Guns are also not new to the larger superhero genre, either in print or in film. Batman is a prime example. In some of his earliest comic-book adventures, the caped crusader is a trigger man. By the time the Christopher Nolan movies arrive, Christian Bale's Batman is staunchly anti-gun, but his grim Gotham City is heavily, heavily armed.

What's different about "Winter Soldier" is how many bullets end up in and being fired by major characters.

"No one would question James Bond shooting up the bad guys," says Dave Dorman, a comic artist and illustrator whose portfolio includes Captain America.

And, indeed, when thought of as a 007 movie rather than a comic-book movie (and many critics are thinking of "Winter Soldier" precisely that way), the film makes perfect genre — and gunplay — sense.

"It's pretty organic," Parham says.

The film, with its National Security Agency-era-inspired tale of conspiracy, surveillance and double agents, finds Fury's impenetrable S.H.I.E.L.D. agency having been compromised by the fascists of Marvel Comics' evil HYDRA. For a good chunk of the movie, Captain America's central mission concerns something as pedestrian — and James Bond-ian — as a flash drive.
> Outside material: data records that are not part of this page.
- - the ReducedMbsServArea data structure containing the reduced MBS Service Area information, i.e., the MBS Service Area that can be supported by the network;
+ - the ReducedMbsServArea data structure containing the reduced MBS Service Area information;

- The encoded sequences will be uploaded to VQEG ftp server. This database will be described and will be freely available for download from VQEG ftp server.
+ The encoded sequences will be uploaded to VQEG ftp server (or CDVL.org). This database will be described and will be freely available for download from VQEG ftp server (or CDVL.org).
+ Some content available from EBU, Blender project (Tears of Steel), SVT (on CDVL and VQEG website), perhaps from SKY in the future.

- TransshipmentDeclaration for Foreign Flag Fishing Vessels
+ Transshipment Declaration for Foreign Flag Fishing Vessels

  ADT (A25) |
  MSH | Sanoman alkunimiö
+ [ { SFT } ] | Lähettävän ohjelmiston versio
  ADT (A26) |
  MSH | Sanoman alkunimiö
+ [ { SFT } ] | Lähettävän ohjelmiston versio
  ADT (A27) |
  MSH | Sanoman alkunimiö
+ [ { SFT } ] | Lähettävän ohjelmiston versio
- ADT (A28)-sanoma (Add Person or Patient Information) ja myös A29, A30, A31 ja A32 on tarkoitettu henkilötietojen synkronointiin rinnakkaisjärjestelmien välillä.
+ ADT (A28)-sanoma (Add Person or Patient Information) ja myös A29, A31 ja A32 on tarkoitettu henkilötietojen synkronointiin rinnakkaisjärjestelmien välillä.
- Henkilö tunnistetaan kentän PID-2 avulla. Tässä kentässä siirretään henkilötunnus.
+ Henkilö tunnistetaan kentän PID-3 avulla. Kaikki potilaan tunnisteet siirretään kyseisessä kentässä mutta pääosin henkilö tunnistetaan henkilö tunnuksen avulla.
[Related: 11 Super Easter Eggs Hidden in 'Captain America: The Winter Soldier']

"This is really a S.H.I.E.L.D. movie with Captain America in the lead," Parham says.

And while S.H.I.E.L.D. agents — the uncompromised ones, that is — are brave and clever, they're also mortal. Superman may be above engaging General Zod in a firefight, and Captain America's flying friends in "The Avengers" may be able to leave behind everyday woes to battle space aliens, but Fury and his contemporaries have to make do with what they find at the armory — handguns, machine guns, submachine guns, rifles, grenades, grenade launchers, and three helicopter battleships that are at the heart of S.H.I.E.L.D.'s ill-fated Project Insight.

"We have humans fighting humans, so obviously there are firearms involved," Dorman says.

Parham doesn't expect the box-office success of "Winter Soldier" to inspire a superhero arms race. Indeed, the next movie from the Marvel factory, "Guardians of the Galaxy," due out in August, is billed as a space adventure; the upcoming "The Amazing Spider-Man 2," a Marvel movie, but not part of the Marvel Cinematic Universe, pits superpowers against superpowers.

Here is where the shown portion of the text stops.